Server-side File Caching Using a 404 Handler - Wikitech-l

4 Dec 2003


      We have a good server-side file caching system already. I'm proposing
another one.
It's almost always true with Web servers in general and Apache in
particular that serving static files from the file system is going to
be much, much faster -- usually an order of magnitude faster -- than
doing any dynamic processing. In other words, any PHP page is going to
be significantly slower than a plain HTML page.
For this reason, I'm proposing using a directory in a MediaWiki
installation as a static file cache. Here's how it would work:
* There's a Web directory where static pages go -- say, "/var/www/wiki".

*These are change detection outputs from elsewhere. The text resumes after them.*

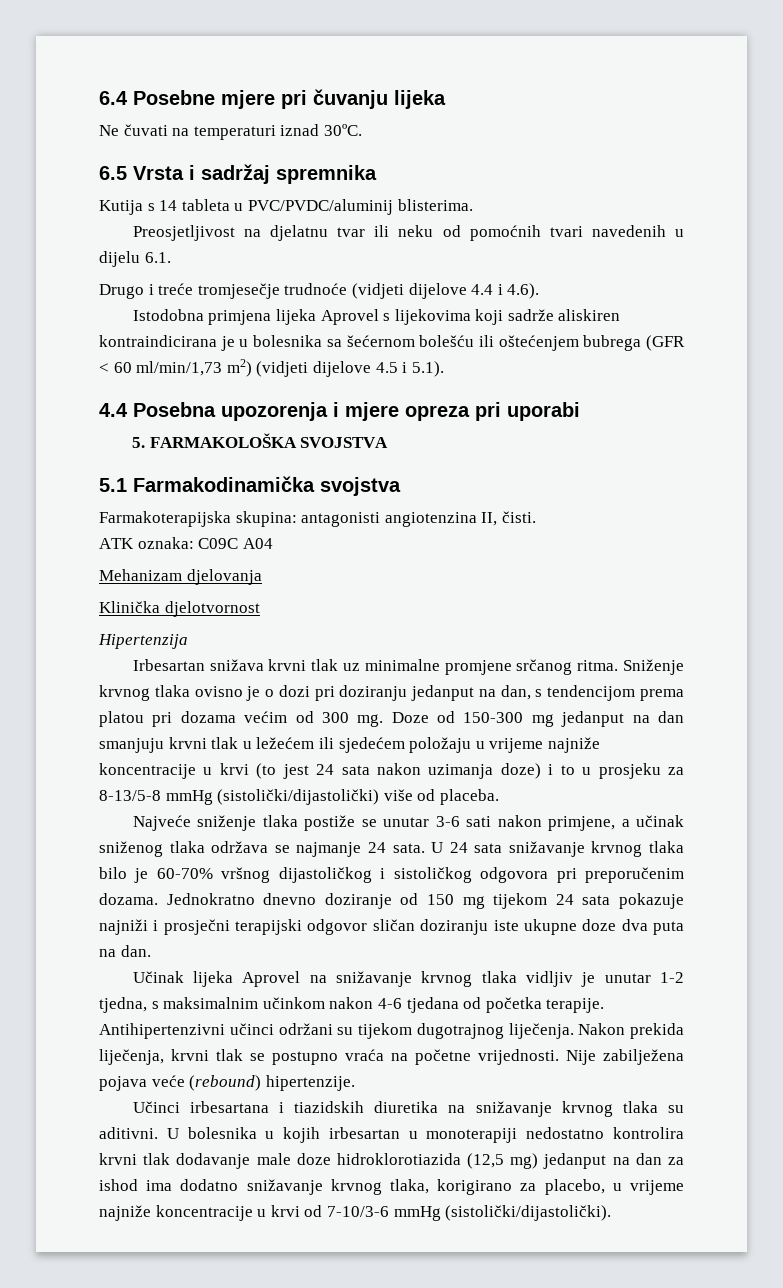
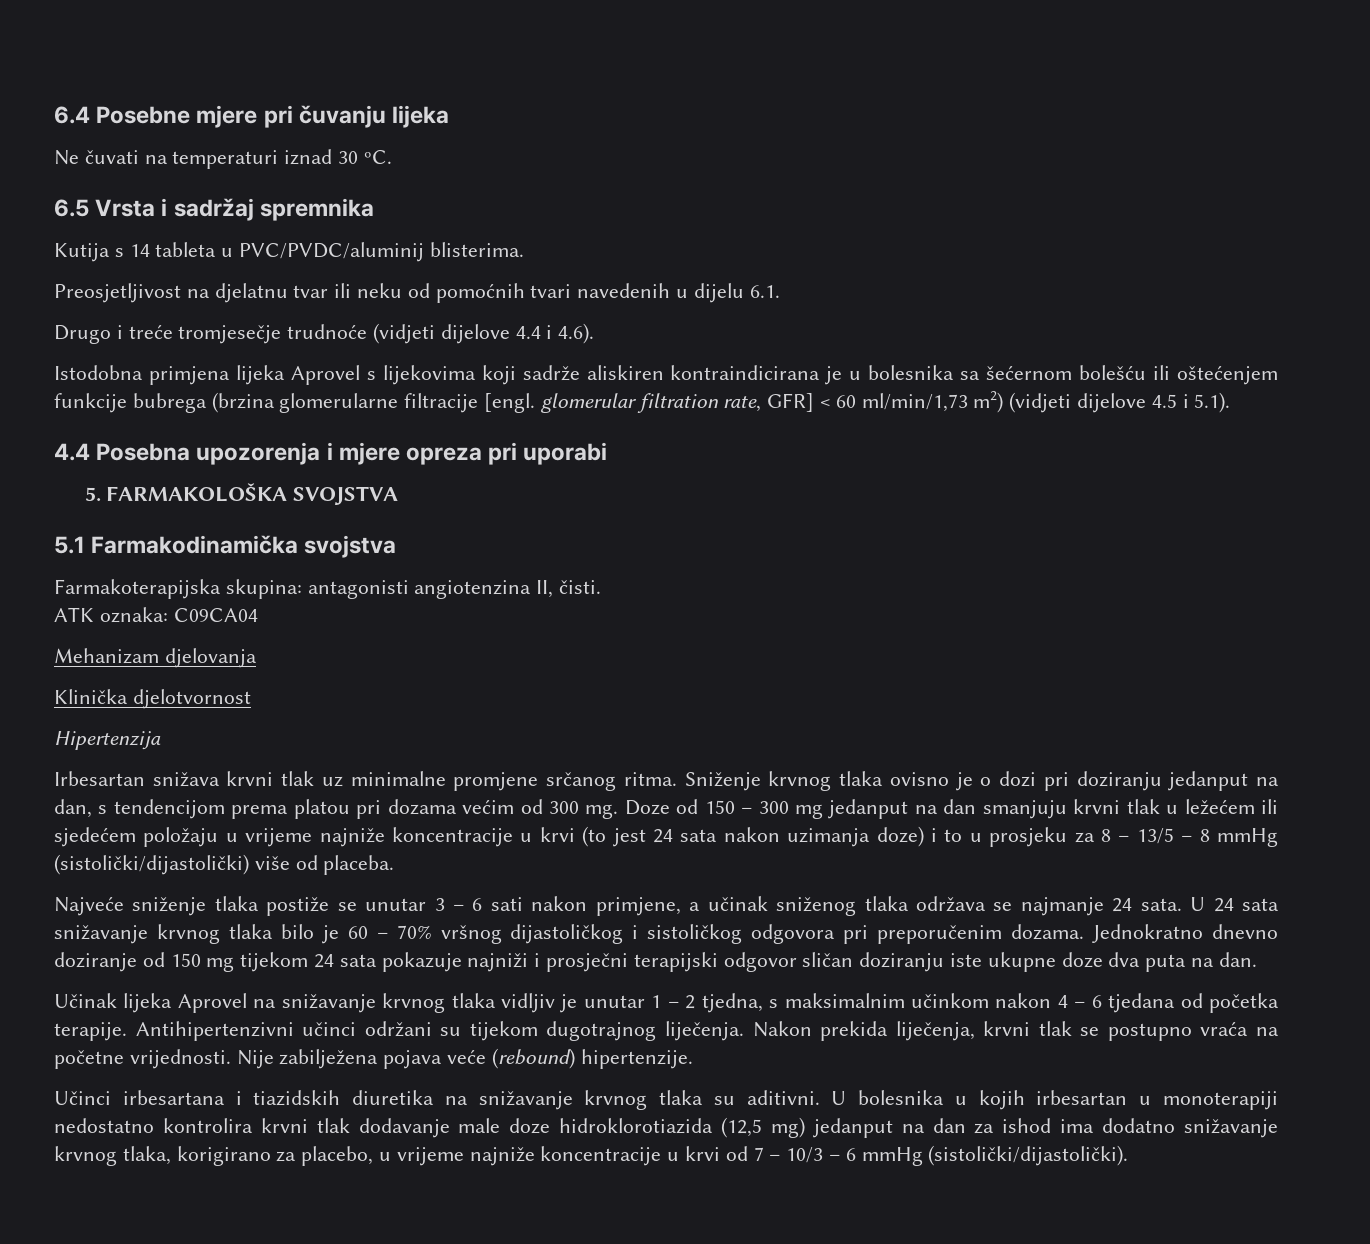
- Ne čuvati na temperaturi iznad 30ºC.
+ Ne čuvati na temperaturi iznad 30 ºC.
- Istodobna primjena lijeka Aprovel s lijekovima koji sadrže aliskiren kontraindicirana je u bolesnika sa šećernom bolešću ili oštećenjem bubrega (GFR < 60 ml/min/1,73 m2) (vidjeti dijelove 4.5 i 5.1).
+ Istodobna primjena lijeka Aprovel s lijekovima koji sadrže aliskiren kontraindicirana je u bolesnika sa šećernom bolešću ili oštećenjem funkcije bubrega (brzina glomerularne filtracije [engl. glomerular filtration rate, GFR] < 60 ml/min/1,73 m2) (vidjeti dijelove 4.5 i 5.1).
- ATK oznaka: C09C A04
+ ATK oznaka: C09CA04
- Doze od 150-300 mg jedanput na dan smanjuju krvni tlak u ležećem ili sjedećem položaju u vrijeme najniže koncentracije u krvi (to jest 24 sata nakon uzimanja doze) i to u prosjeku za 8-13/5-8 mmHg (sistolički/dijastolički) više od placeba.
+ Doze od 150 – 300 mg jedanput na dan smanjuju krvni tlak u ležećem ili sjedećem položaju u vrijeme najniže koncentracije u krvi (to jest 24 sata nakon uzimanja doze) i to u prosjeku za 8 – 13/5 – 8 mmHg (sistolički/dijastolički) više od placeba.
- Najveće sniženje tlaka postiže se unutar 3-6 sati nakon primjene, a učinak sniženog tlaka održava se najmanje 24 sata.
+ Najveće sniženje tlaka postiže se unutar 3 – 6 sati nakon primjene, a učinak sniženog tlaka održava se najmanje 24 sata.
- U 24 sata snižavanje krvnog tlaka bilo je 60-70% vršnog dijastoličkog i sistoličkog odgovora pri preporučenim dozama.
+ U 24 sata snižavanje krvnog tlaka bilo je 60 – 70% vršnog dijastoličkog i sistoličkog odgovora pri preporučenim dozama.
- Učinak lijeka Aprovel na snižavanje krvnog tlaka vidljiv je unutar 1-2 tjedna, s maksimalnim učinkom nakon 4-6 tjedana od početka terapije.
+ Učinak lijeka Aprovel na snižavanje krvnog tlaka vidljiv je unutar 1 – 2 tjedna, s maksimalnim učinkom nakon 4 – 6 tjedana od početka terapije.
- U bolesnika u kojih irbesartan u monoterapiji nedostatno kontrolira krvni tlak dodavanje male doze hidroklorotiazida (12,5 mg) jedanput na dan za ishod ima dodatno snižavanje krvnog tlaka, korigirano za placebo, u vrijeme najniže koncentracije u krvi od 7-10/3-6 mmHg (sistolički/dijastolički).
+ U bolesnika u kojih irbesartan u monoterapiji nedostatno kontrolira krvni tlak dodavanje male doze hidroklorotiazida (12,5 mg) jedanput na dan za ishod ima dodatno snižavanje krvnog tlaka, korigirano za placebo, u vrijeme najniže koncentracije u krvi od 7 – 10/3 – 6 mmHg (sistolički/dijastolički).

* URLs for articles point to that directory: the link for
  "Foo Bar" renders to "/wiki/Foo_Bar".
* Initially, an HTTP hit for "/wiki/Foo_Bar" will fail -- no page
  there.
* Apache has a directive -- ErrorDocument -- for mapping a script to
  handle missing files (among other errors). We map a script --
  /w/404Handler.phtml or something -- to handle these errors for the
  "/wiki/" directory.
<Directory /var/www/wiki/>
    ErrorDocument 404 /w/404Handler.phtml
  </Directory>
* The 404 handler tries to retrieve the article from the database. If
  the article doesn't exist, it shows an edit form for the article,
  just like a broken link works now. If the article is Special:, it
  lets wiki.phtml do the work.
* If the article _does_ exist, the handler renders the page *to a file
  in the cache directory*, e.g. "/wiki/Foo_Bar.html". It then opens
  the file and serves it to the current user, too. (There are probably
  some other ways to optimize this, but the best I can see is that
  they would require two hits to the server, which is wasteful. It's
  easier and cheaper just to read the file that was written.)
(Of course, it returns an HTTP 200 response on success.)
* For the next hit to come in for "/wiki/Foo_Bar", the Web server will
  find the file there (MultiViews will find the ".html" version -- a
  future 404 handler might also write out ".xml" or other document
  file formats), and thus serve it directly, without running any PHP
  code.
* On saving an edit of a page, the software simply *deletes* the
  cached HTML file. This will trigger the 404 handler on the next hit
  for the page, which will regenerate the cached file.
Similar cache invalidation would be necessary for moving or deleting
  a page.
* If an edit would change the appearance of links to a page (say,
  making a new article (broken link to good link), or deleting an
  article (good link to broken link), or crossing the default stub
  boundary (if it exists)), saving a page would also delete the cached
  versions of any pages that link to the changed page. These, also,
  will be regenerated by the 404 handler on the next hit (with the new
  link appearance).
* A garbage-collection cron job runs every N minutes to keep the size
  of the cache to a reasonable level (# bytes, # files). It deletes
  the least recently used pages, by filesystem access time.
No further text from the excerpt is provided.